A more complete Kimmerosaurus specimen from the Etches Collection, EC K2134 (consisting of the skull roof, brain case, dentary, teeth, hyoid, and vertebrae), was discovered on 7 March 2015 and was assigned to the genus by Roberts et al. (2025). It was both the most complete and youngest known specimen of K. langhami, dating to 147 Ma.
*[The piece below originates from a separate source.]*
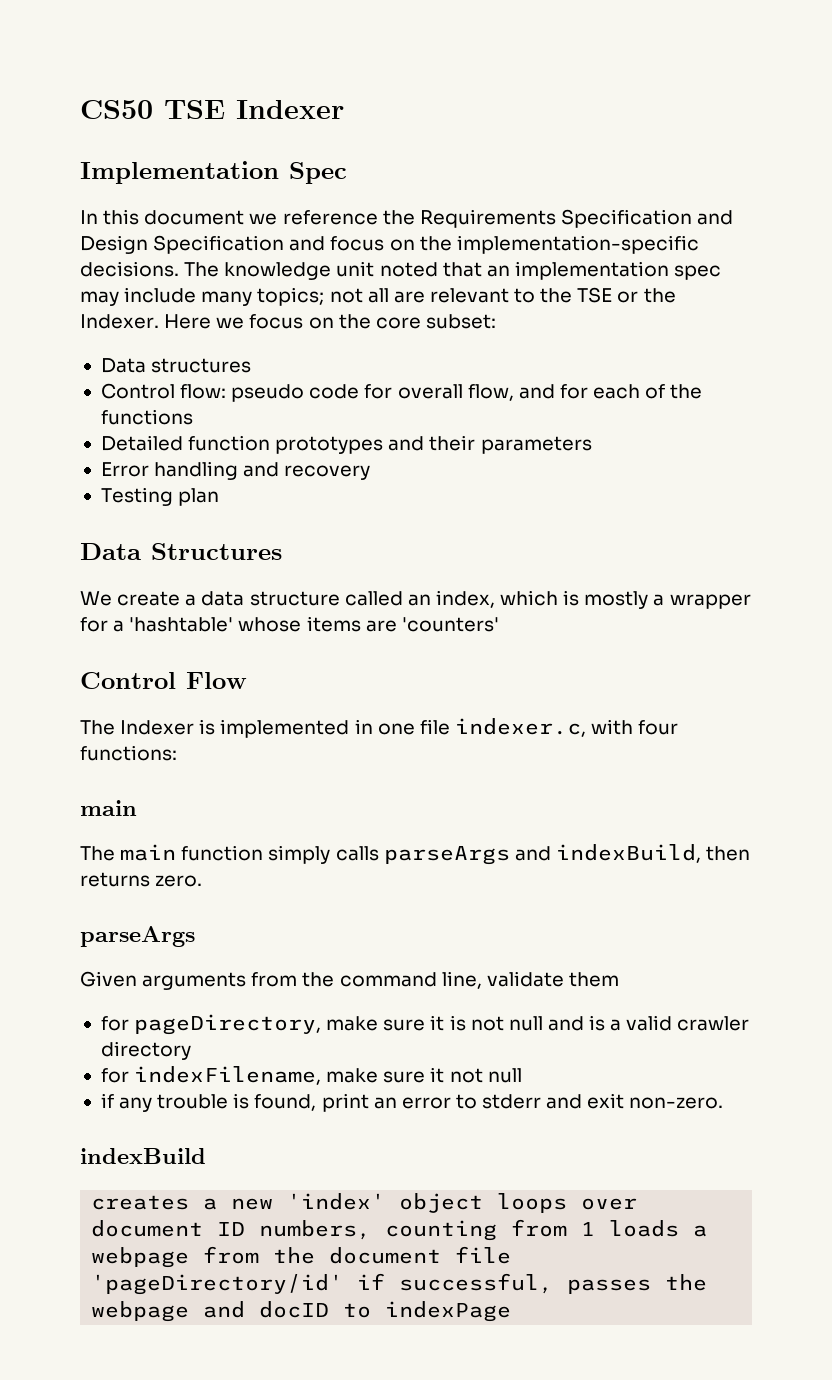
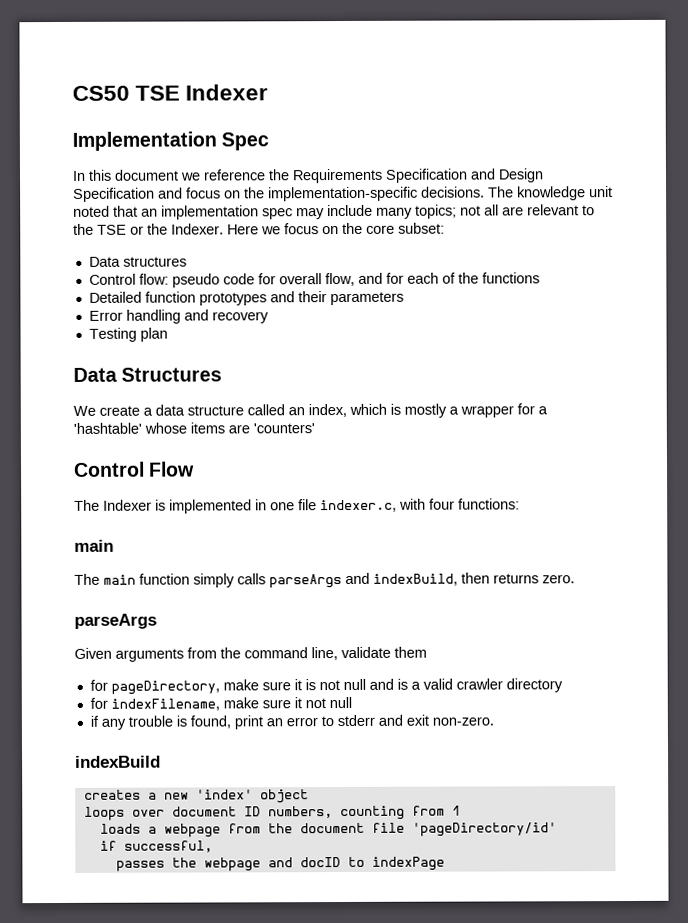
(484, 1203) none -> (309, 796) //
(596, 1229) none -> (461, 810) //
(344, 1284) none -> (557, 829) //
(554, 1283) none -> (213, 846) //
==== Possible Norwegian specimens ====
Three more potential specimens, including mainly postcranial material, of Kimmerosaurus were excavated in the Agardhfjellet Formation, Svalbard in 1994 and between 2004 and 2009. One specimen, PMO 212.662 was described by Stokke (2022) as belonging to cf. Kimmerosaurus.

==Description==
For decades Kimmerosaurus was known from only a skull (and a few cervical vertebrae). Because of this, much of the plesiosaur's description came from its teeth, which are recurved and buccolingually compressed (compressed cheek-side to tongue-side). The premaxilla has only eight teeth, while there are thirty-six teeth on each ramus. The parietals of Kimmerosaurus do not form a sagittal crest. The overall skull of Kimmerosaurus is similar to Cryptoclidus but much more broad.

==Phylogeny==
Kimmerosaurus was placed into Cryptoclididae as the sister taxon of Cryptoclidus.

Cladogram as per Ketchum & Benson (2010):

==Palaeoecology==
Kimmerosaurus fossils are found in the Kimmeridge Clay Formation near the village of Kimmeridge, in Dorset, England. This animal may have ranged through much of what is now the Jurassic Coast, a World Heritage Site in the southern United Kingdom.